“Katanya, cinta tumbuh berawal dari sebuah keterbiasaan. Seperti terbiasa melihat bayangmu di pagi buta.”
🌠
"Sial! Udah ditutup lagi!" dengusnya mengatur napas yang tersenggal-senggal. Matanya tak lepas mengamati gerbang depan yang dijaga ketat juga tampak beberapa siswa ditahan lantaran datang terlambat, sama sepertinya.
"Kalau telat, kamu bisa lewat jalan belakang."
"Eh? Kok, malah dikasih tahu?"
Ditanya demikian, dia terkekeh geli. "Ya, kali aja kamu telat lagi kayak tadi. Tapi, nggak apa-apa, sih kalau kamu gak mau tahu."
"Eh, Kak. Tunggu dulu! Emang jalan belakang nggak dijaga? Biasanya tempat-tempat gitu suka dijaga juga."
Dia kembali tertawa pelan. Sudah ia duga adik kelasnya ini pasti ingin tahu. "Oh, banyak anak sini bilang, kalau mereka yang lewat jalan belakang bisa kena sial berturut. Jadi jarang ada yang lewat ke sana. Mereka lebih suka dihukum dari pada kena sial mulu," ceritanya.
Si adik kelas mengangguk kecil. "Tapi apa enaknya dihukum? Lagian kalau mereka bilang gitu, itu artinya jalan belakang jarang dijaga, kan?"
"Ya, beda lah. Hukuman buat yang telat nggak susah, apalagi kalau anak baru, biasanya di bolehin masuk asal atribut lengkap dan sesuai aturan."
"Apa iya, gue coba lewat belakang? Nggak ada salahnya, kan?" gumamnya lirih.
"Ngapain di sini? Nggak masuk?"
Suara berserta tepukan di pundak menyadarkan lamunannya. Dia menaikkan sebelah alisnya. "Anak baru, kan? Ikut gue," titahnya sambil menarik lengan si lawan bicara.
"Ngapain ke sini?"
Kepala si gadis celingak-celinguk memerhatikan sekeliling mengabaikan pertanyaan lawannya. Tidak ada alat bantu lain di sana, seperti tangga, misalnya. Dia mendengus sebal. Terpaksa dia meminta bantuan si lelaki yang ditariknya tadi. "Nunduk!" titahnya seenak jidat.
"Huh?"
Si gadis mendesah frustrasi, mereka tak ada waktu melakukan reka ulang. "Nah, lo diam, oke? Lo tenang aja, gue nggak berat, kok. Kemarin gue diet tiga kali nggak nambah makan," celotehnya. Dia melempar tas ke area dalam sekolah. Sebelah kakinya menginjak punggung si lelaki diikuti kaki lainnya, kemudian melompat ke atas dinding, yang beruntungnya dia, dinding sekolah bagian belakang tidak terlalu tinggi, baginya. Mungkin sebab bantuan tumpuan dari si lelaki.

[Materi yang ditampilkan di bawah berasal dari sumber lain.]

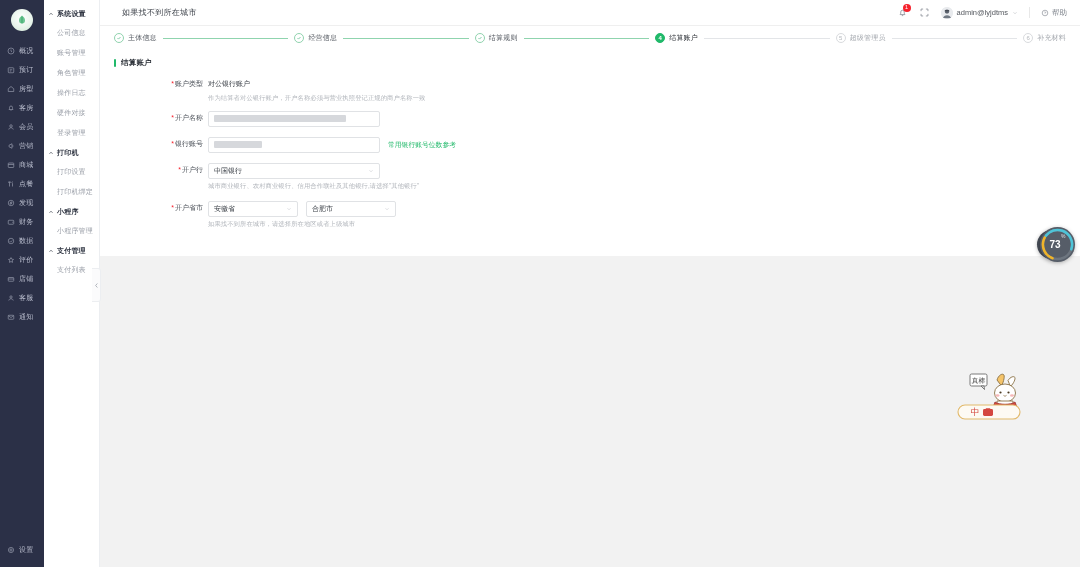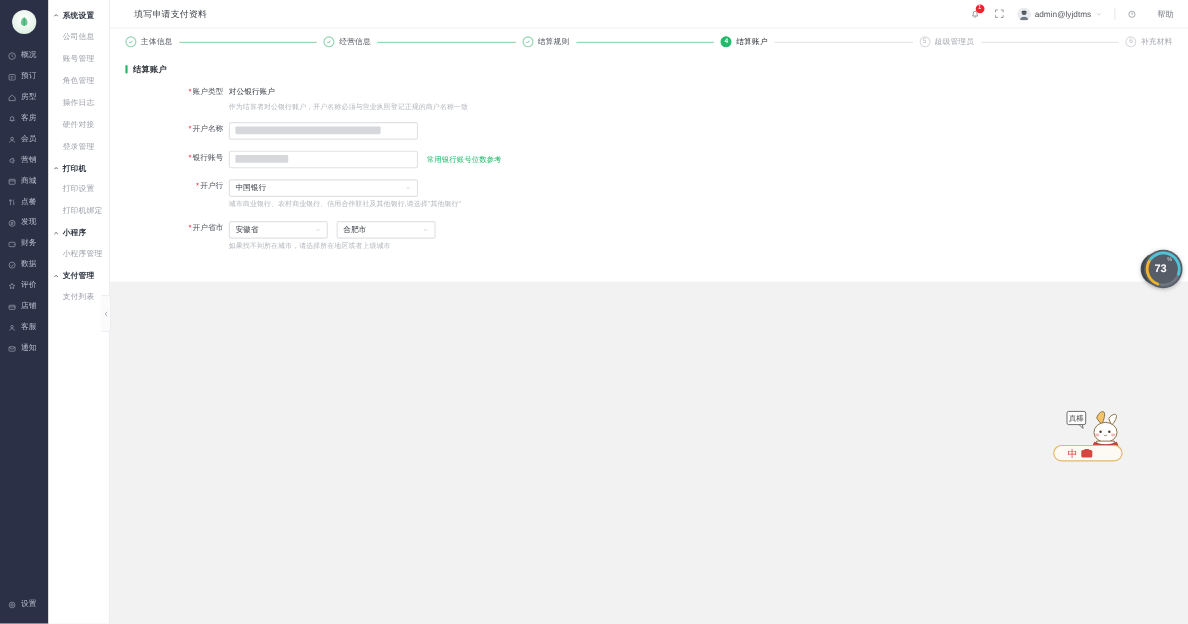"填写申请支付资料" div.page-title { text: 填写申请支付资料 -> 如果找不到所在城市 }
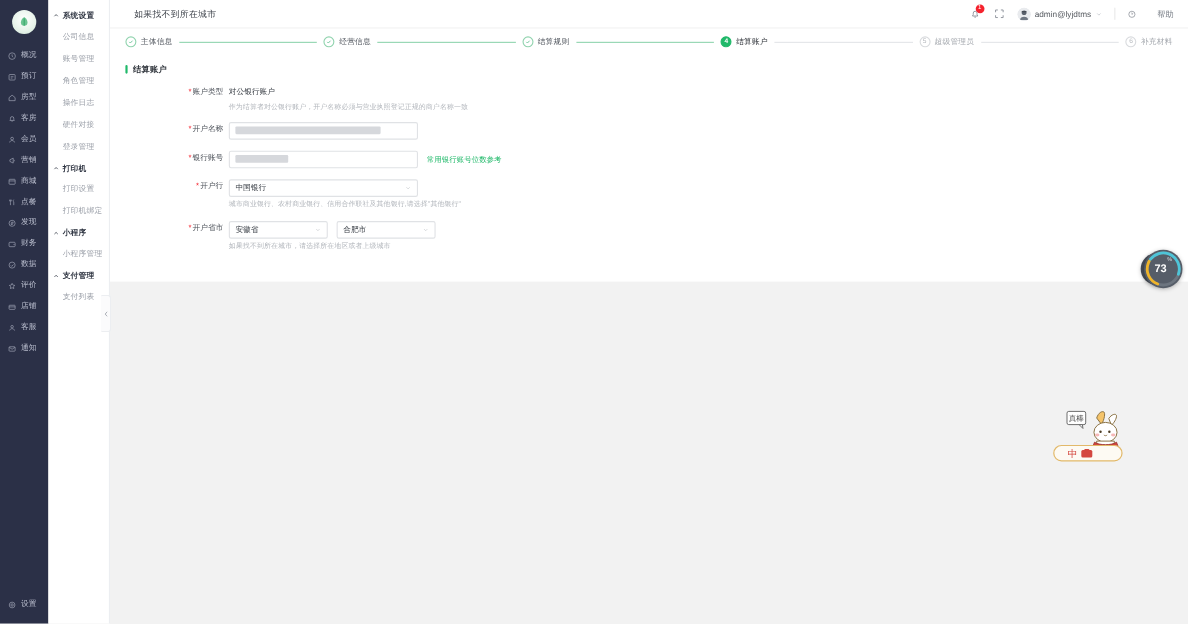"帮助" .help { gap: 19px -> 3px }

"Ngapain diam aja? Nggak naik? Lo kan tinggi, perlu gue bantuin?"
Si lelaki ikut mempraktikkan apa yang dilakukan si gadis, tentu tanpa tumpuan. Dia meloncat ke bawah, meninggalkan si gadis yang masih duduk diam di sana.
KAMU SEDANG MEMBACA
Escape From You [COMPLETED]
Teen Fiction[FOLLOW SEBELUM MEMBACA] Sana tak sadar jika dirinya telah menggali kenangan masa lalunya sendiri. Makin dia bertekad, makin dekat juga kenangan itu menyapa. Sayang, dia terlambat. Kini dia tak bisa mengembalikan waktu, karena sejak awal dia salah...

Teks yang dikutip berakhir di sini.